DESCRIPTION OF THE TASK: Please restate word for word all lines from the one containing "tax: 242.00 -> 241.83" to the final line of the entries, and include no pictures.

[Start of Attachment]

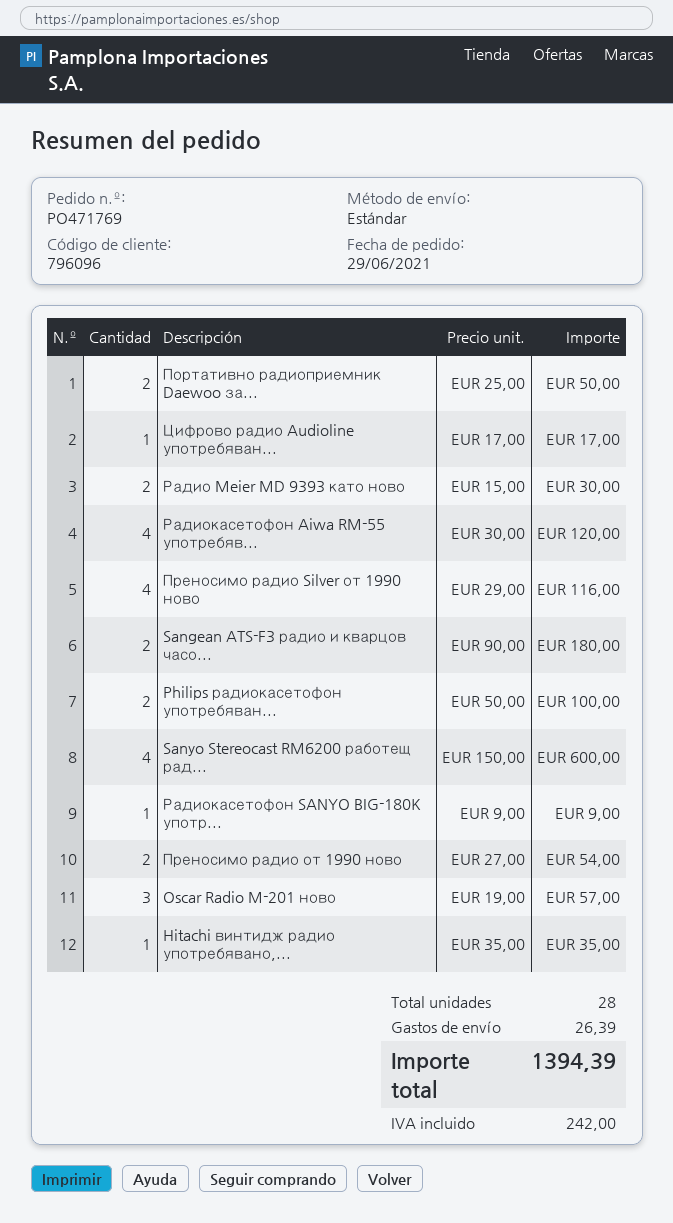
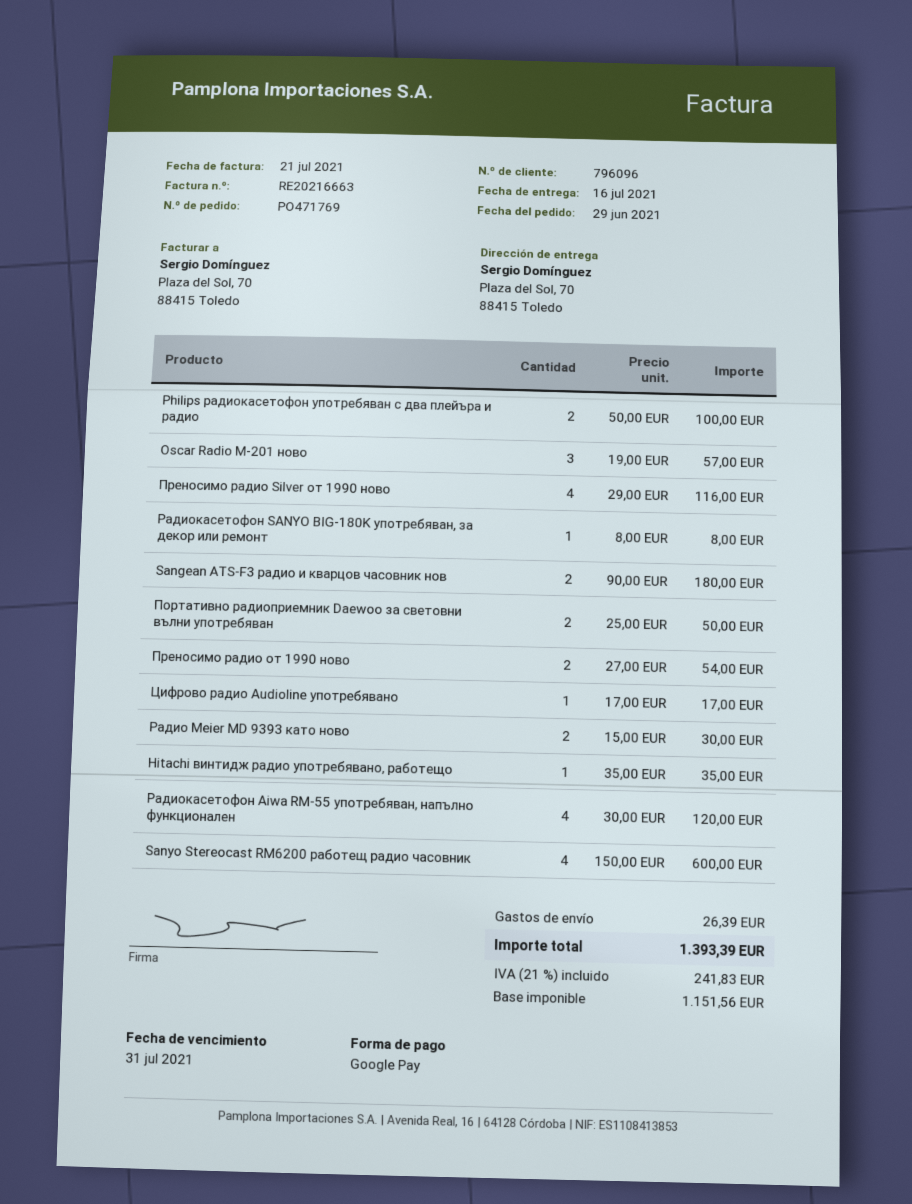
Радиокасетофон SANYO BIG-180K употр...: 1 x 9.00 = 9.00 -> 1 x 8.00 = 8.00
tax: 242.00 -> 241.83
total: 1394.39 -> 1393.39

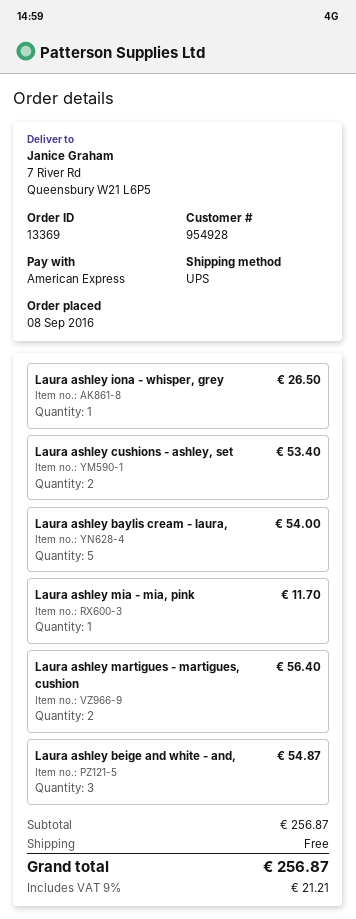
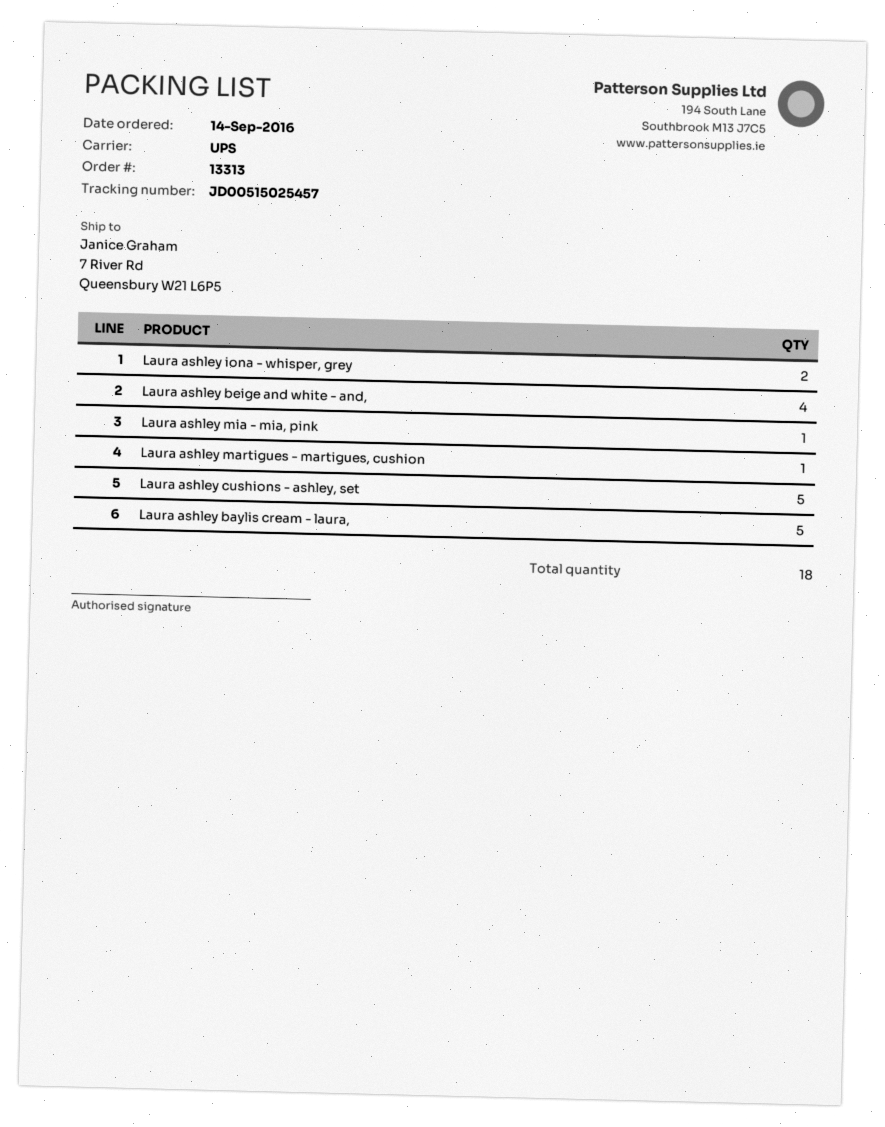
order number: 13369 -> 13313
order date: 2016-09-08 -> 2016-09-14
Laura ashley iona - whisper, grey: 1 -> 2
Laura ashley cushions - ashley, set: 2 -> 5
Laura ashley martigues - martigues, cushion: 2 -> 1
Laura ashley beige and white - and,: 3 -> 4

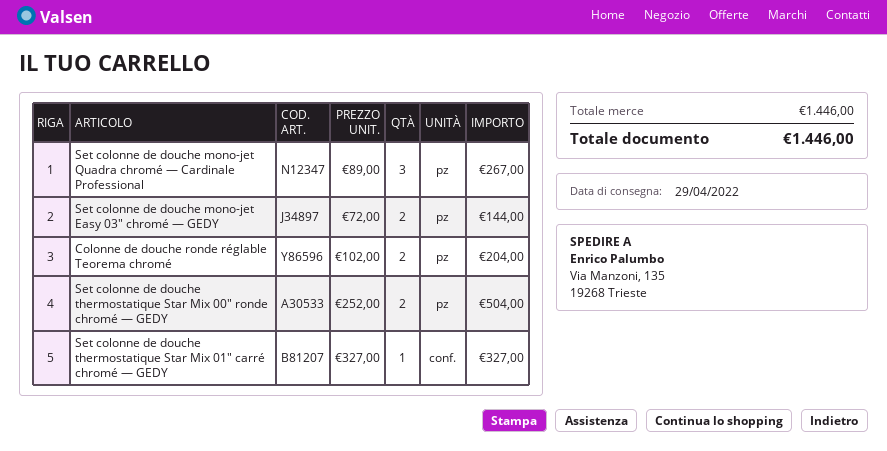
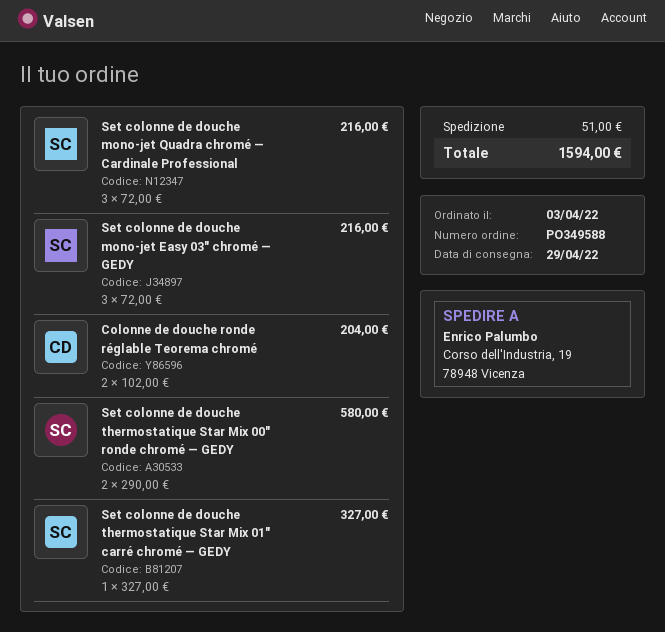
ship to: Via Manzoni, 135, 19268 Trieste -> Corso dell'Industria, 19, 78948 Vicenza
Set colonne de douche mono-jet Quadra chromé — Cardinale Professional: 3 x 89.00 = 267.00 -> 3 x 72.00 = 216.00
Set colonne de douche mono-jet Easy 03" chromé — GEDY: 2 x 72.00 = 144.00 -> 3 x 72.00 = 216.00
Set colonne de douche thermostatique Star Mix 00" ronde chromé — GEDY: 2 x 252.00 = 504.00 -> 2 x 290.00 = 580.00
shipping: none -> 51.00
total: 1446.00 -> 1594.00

[End of Attachment]

ANSWER TO THIS TASK:
tax: 242.00 -> 241.83
total: 1394.39 -> 1393.39

order number: 13369 -> 13313
order date: 2016-09-08 -> 2016-09-14
Laura ashley iona - whisper, grey: 1 -> 2
Laura ashley cushions - ashley, set: 2 -> 5
Laura ashley martigues - martigues, cushion: 2 -> 1
Laura ashley beige and white - and,: 3 -> 4

ship to: Via Manzoni, 135, 19268 Trieste -> Corso dell'Industria, 19, 78948 Vicenza
Set colonne de douche mono-jet Quadra chromé — Cardinale Professional: 3 x 89.00 = 267.00 -> 3 x 72.00 = 216.00
Set colonne de douche mono-jet Easy 03" chromé — GEDY: 2 x 72.00 = 144.00 -> 3 x 72.00 = 216.00
Set colonne de douche thermostatique Star Mix 00" ronde chromé — GEDY: 2 x 252.00 = 504.00 -> 2 x 290.00 = 580.00
shipping: none -> 51.00
total: 1446.00 -> 1594.00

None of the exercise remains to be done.